-- Task prompt --
All of the records below must be reproduced exactly, minus any pictures.

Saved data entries
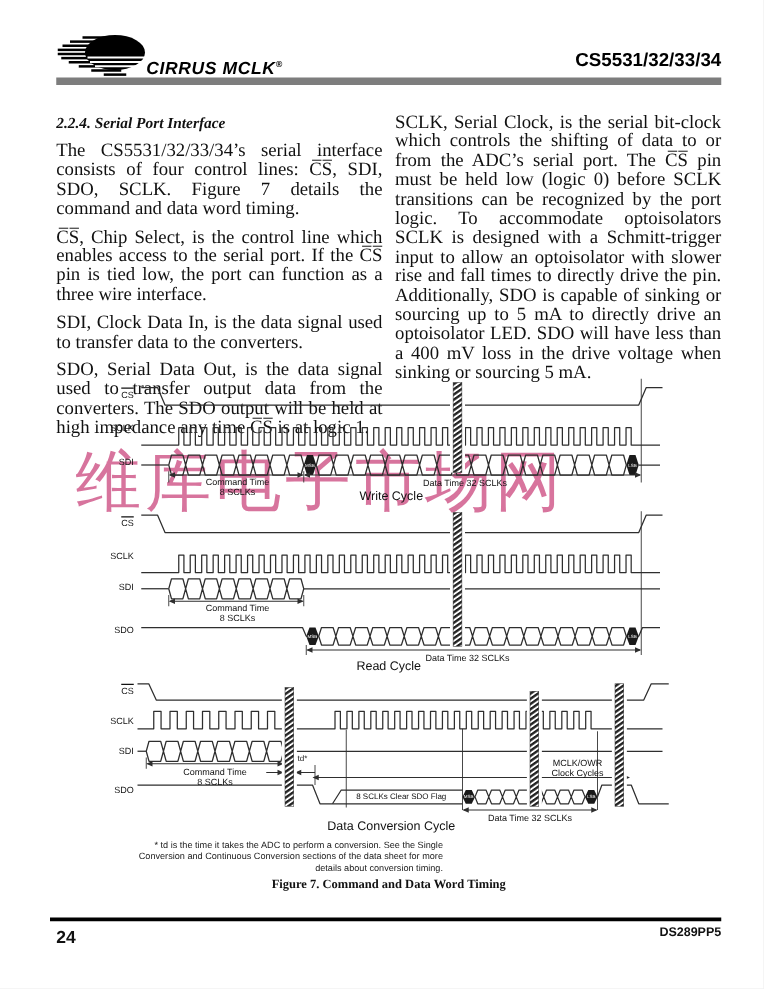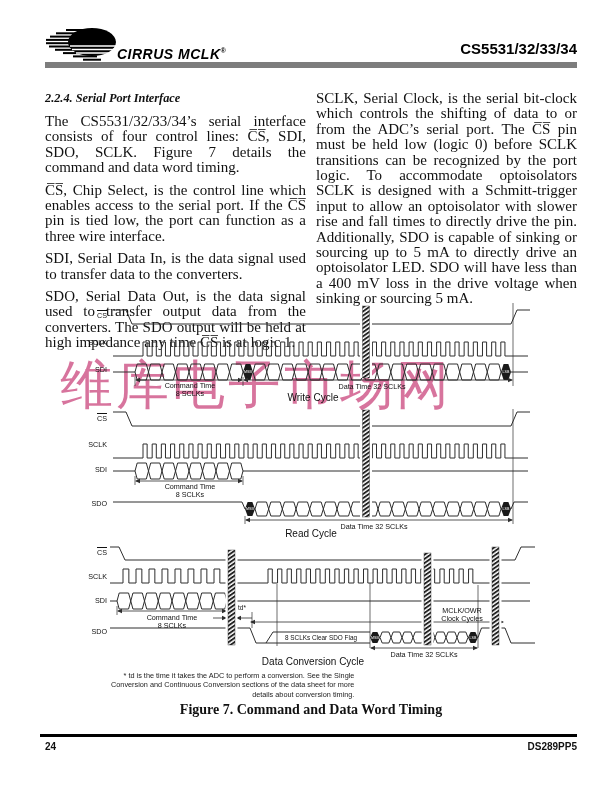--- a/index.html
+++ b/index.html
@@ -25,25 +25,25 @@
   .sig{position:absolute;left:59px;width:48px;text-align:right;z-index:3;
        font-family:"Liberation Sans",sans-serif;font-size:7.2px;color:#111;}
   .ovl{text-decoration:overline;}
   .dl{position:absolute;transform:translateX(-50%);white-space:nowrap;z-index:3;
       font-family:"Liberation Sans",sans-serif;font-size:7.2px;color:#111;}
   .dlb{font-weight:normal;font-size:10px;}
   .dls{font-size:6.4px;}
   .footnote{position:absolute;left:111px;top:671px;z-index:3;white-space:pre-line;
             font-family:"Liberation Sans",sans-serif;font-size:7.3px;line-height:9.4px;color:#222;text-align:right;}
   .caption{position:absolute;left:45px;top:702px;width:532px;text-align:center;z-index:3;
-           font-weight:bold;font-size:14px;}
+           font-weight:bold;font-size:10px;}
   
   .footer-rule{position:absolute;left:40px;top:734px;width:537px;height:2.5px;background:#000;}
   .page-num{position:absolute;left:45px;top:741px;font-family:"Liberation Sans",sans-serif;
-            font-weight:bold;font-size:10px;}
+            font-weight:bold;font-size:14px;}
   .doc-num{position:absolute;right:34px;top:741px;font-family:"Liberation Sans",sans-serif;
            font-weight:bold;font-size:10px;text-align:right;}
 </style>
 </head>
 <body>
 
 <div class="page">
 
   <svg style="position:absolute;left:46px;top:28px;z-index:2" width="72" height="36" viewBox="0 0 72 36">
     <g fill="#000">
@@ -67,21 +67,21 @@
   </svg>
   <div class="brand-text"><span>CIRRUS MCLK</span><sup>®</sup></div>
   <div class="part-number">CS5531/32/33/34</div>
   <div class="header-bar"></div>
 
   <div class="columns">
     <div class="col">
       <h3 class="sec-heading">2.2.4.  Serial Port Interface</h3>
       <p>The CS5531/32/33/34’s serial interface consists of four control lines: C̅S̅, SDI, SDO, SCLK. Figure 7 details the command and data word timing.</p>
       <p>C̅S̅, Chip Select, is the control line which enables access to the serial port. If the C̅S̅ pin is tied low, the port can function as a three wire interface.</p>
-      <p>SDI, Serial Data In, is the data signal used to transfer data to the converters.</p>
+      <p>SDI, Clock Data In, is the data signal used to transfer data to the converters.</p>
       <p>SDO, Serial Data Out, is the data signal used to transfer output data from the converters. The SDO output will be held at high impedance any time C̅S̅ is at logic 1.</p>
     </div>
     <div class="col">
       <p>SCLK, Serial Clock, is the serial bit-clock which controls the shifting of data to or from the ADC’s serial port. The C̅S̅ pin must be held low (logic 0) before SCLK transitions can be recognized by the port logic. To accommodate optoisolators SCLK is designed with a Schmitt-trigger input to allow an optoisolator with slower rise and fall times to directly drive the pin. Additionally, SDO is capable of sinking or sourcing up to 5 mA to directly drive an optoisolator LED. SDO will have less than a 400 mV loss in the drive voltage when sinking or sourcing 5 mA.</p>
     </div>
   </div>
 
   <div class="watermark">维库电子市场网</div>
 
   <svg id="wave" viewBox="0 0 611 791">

-- Result for this exercise --
--- a/index.html
+++ b/index.html
@@ -25,25 +25,25 @@
   .sig{position:absolute;left:59px;width:48px;text-align:right;z-index:3;
        font-family:"Liberation Sans",sans-serif;font-size:7.2px;color:#111;}
   .ovl{text-decoration:overline;}
   .dl{position:absolute;transform:translateX(-50%);white-space:nowrap;z-index:3;
       font-family:"Liberation Sans",sans-serif;font-size:7.2px;color:#111;}
   .dlb{font-weight:normal;font-size:10px;}
   .dls{font-size:6.4px;}
   .footnote{position:absolute;left:111px;top:671px;z-index:3;white-space:pre-line;
             font-family:"Liberation Sans",sans-serif;font-size:7.3px;line-height:9.4px;color:#222;text-align:right;}
   .caption{position:absolute;left:45px;top:702px;width:532px;text-align:center;z-index:3;
-           font-weight:bold;font-size:14px;}
+           font-weight:bold;font-size:10px;}
   
   .footer-rule{position:absolute;left:40px;top:734px;width:537px;height:2.5px;background:#000;}
   .page-num{position:absolute;left:45px;top:741px;font-family:"Liberation Sans",sans-serif;
-            font-weight:bold;font-size:10px;}
+            font-weight:bold;font-size:14px;}
   .doc-num{position:absolute;right:34px;top:741px;font-family:"Liberation Sans",sans-serif;
            font-weight:bold;font-size:10px;text-align:right;}
 </style>
 </head>
 <body>
 
 <div class="page">
 
   <svg style="position:absolute;left:46px;top:28px;z-index:2" width="72" height="36" viewBox="0 0 72 36">
     <g fill="#000">
@@ -67,21 +67,21 @@
   </svg>
   <div class="brand-text"><span>CIRRUS MCLK</span><sup>®</sup></div>
   <div class="part-number">CS5531/32/33/34</div>
   <div class="header-bar"></div>
 
   <div class="columns">
     <div class="col">
       <h3 class="sec-heading">2.2.4.  Serial Port Interface</h3>
       <p>The CS5531/32/33/34’s serial interface consists of four control lines: C̅S̅, SDI, SDO, SCLK. Figure 7 details the command and data word timing.</p>
       <p>C̅S̅, Chip Select, is the control line which enables access to the serial port. If the C̅S̅ pin is tied low, the port can function as a three wire interface.</p>
-      <p>SDI, Serial Data In, is the data signal used to transfer data to the converters.</p>
+      <p>SDI, Clock Data In, is the data signal used to transfer data to the converters.</p>
       <p>SDO, Serial Data Out, is the data signal used to transfer output data from the converters. The SDO output will be held at high impedance any time C̅S̅ is at logic 1.</p>
     </div>
     <div class="col">
       <p>SCLK, Serial Clock, is the serial bit-clock which controls the shifting of data to or from the ADC’s serial port. The C̅S̅ pin must be held low (logic 0) before SCLK transitions can be recognized by the port logic. To accommodate optoisolators SCLK is designed with a Schmitt-trigger input to allow an optoisolator with slower rise and fall times to directly drive the pin. Additionally, SDO is capable of sinking or sourcing up to 5 mA to directly drive an optoisolator LED. SDO will have less than a 400 mV loss in the drive voltage when sinking or sourcing 5 mA.</p>
     </div>
   </div>
 
   <div class="watermark">维库电子市场网</div>
 
   <svg id="wave" viewBox="0 0 611 791">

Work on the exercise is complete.